Again, pretty much to the point. This too is often shorten to just inviting you to a three-legged race.

L: A girl can run faster with her skirt up then a boy can with his pants down.
Ma's birth control advice.

N: What a stump!
What a roundhead!
What a dickhead!
You cob!
Working as a builder (in a family business), Dad and the guys were always calling each other names. "That's no way to hold a hammer, you cob!" He even shouted these insults in his sleep on occasion, so they did filter into our home life. But keep in mind, he was never much for being angry. It was more like when Bugs Bunny would exclaim, "What a maroon!". As a side note, I had no idea a dickhead was the head of a dick until I reached my teens. I'm not sure Dad even put two-and-two together there.

N: Where are you going?
L: Are you writing a book?!
This transaction is said nearly every time Ma leaves her seat. It is usually followed by Dad's request for Ma to bring something back on her return; a cookie, a sandwich, a refill on his old-fashioned. It doesn't matter that she was getting up to go to the bathroom or bedroom. What matters is she's on her feet and wherefore has easier access to the kitchen then he does. Sometimes, Ma throws one out of left field but asking if he's "writing a western?"

Both: Pee for me too.
Next time you have to use the toilet, but are too lazy to get up, use this simple request.

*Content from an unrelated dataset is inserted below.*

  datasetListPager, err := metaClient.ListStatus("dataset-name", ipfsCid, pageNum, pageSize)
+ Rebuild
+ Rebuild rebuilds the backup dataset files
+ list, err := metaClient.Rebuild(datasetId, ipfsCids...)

N: All you're getting is a bucket of shit with a stick in it.
What we kids looked forward to each Christmas and birthday.

L: Can you hear this?
A LaVerne classic used seldom, but always with perfect timing! This is used in unison with giving Dad the finger, pointing downwards. Also shortened over the years as it is no longer necessary for her to turn her wrist and say "Well, let me turn it up for you."

In closing, my parent are not lazy people. A lot of these come off that way, but frankly, I probably couldn't follow Dad a day in his footsteps. Actually, that's another phrase of his! But I'm sure it's true. Dad's been a builder all his life, and Ma has worked as an independent contractor, painting and staining many of the apartment buildings he's hung the drywall and door frames in. They are also avid hunters, fishermen, and up until about 6-8 years ago, snowmobilers.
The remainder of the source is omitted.